If I drive on the same road as someone who speeds he will put me in greater danger than I chose to be subject to. In that sens speeding has many victims. Everyone who has been put in more danger than they opted for when they decided to get in the car as a result of the one who is speeding .
 
But if you rear end someone at 145 you are going to veer off course and likely flip your vehicle or both. Then you die. Any off-center acclereation or deceleration at that speed will prove catastrophic; it's a rare scenario where you rear end someone perfectly through both vehicles center of mass. Anything short of that is a recipe for disaster.

No fair using physics!

I, for one, do want the nanny state to protect me from others' stupidity.

In fact, trucks are so un-aerodynamic that a golf ball or light car will probably accelerate faster due to their better drag coefficients.

No way on that golf ball.

Terminal velocities: skydiver, 134 mph, golf ball, 72 mph.
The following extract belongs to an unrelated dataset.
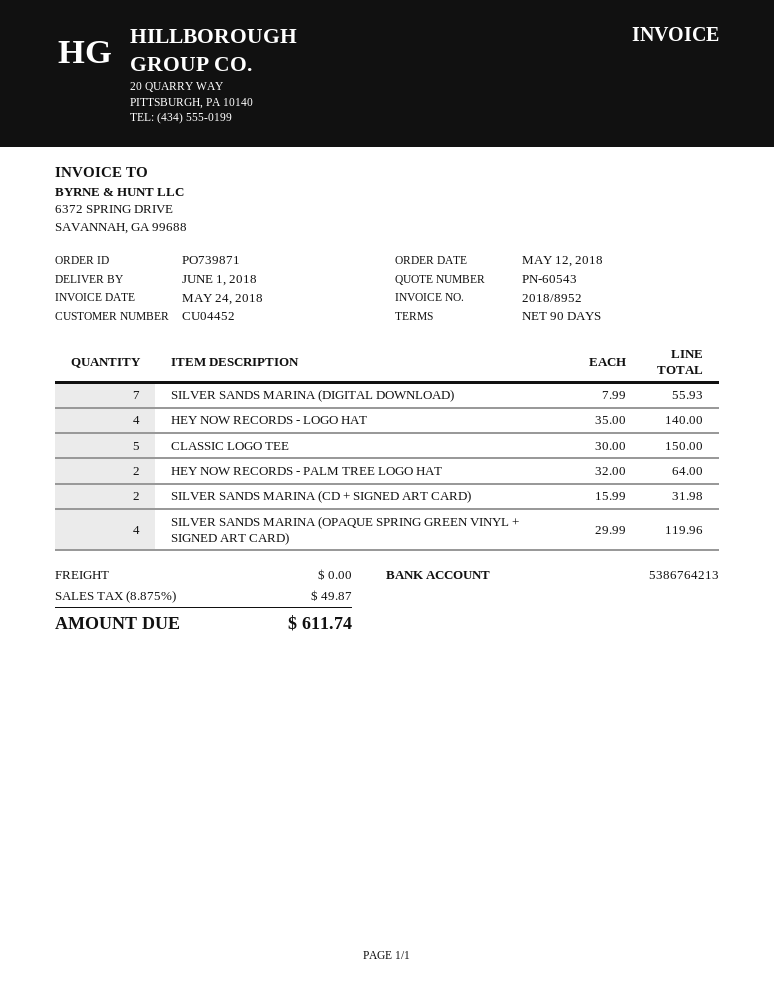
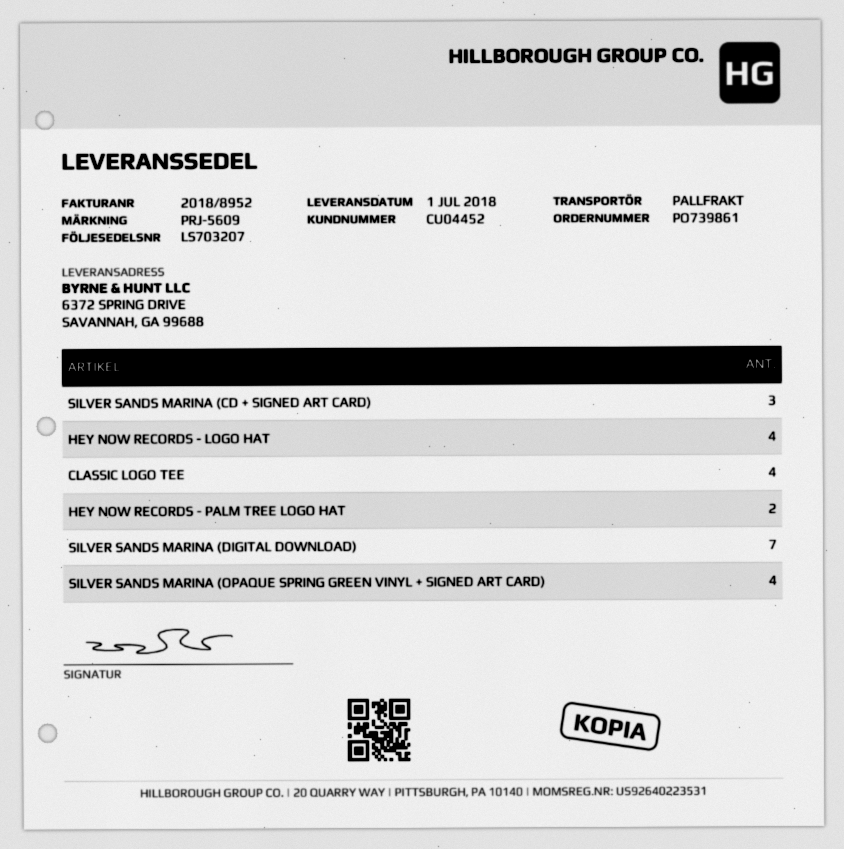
order number: PO739871 -> PO739861
delivery date: 2018-06-01 -> 2018-07-01
CLASSIC LOGO TEE: 5 -> 4
SILVER SANDS MARINA (CD + SIGNED ART CARD): 2 -> 3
They didn't do automobiles, but the volume:area ratio of a truck, and thus its mass:air resistance ratio, is so large, it will easily beat that skydiver.

So a light vehicle and a heavy vehicle with the same shape will experience the same air resistance. For the heavy vehicle this force can be small compared to the gravity force

Yeah, like that. Even if the shape (and I assume you include overall size under "shape") is worse for the larger vehicle, mass scales roughly as length*height*width while drag scales roughly as height*width. Cars and trucks differ dramatically in length, more than enough, I suspect, to cancel the truck's larger drag coefficient.
 
How is it that people will accept wearing a seat belt, and drink driving laws, for their own, and others', protection but not a speed limit?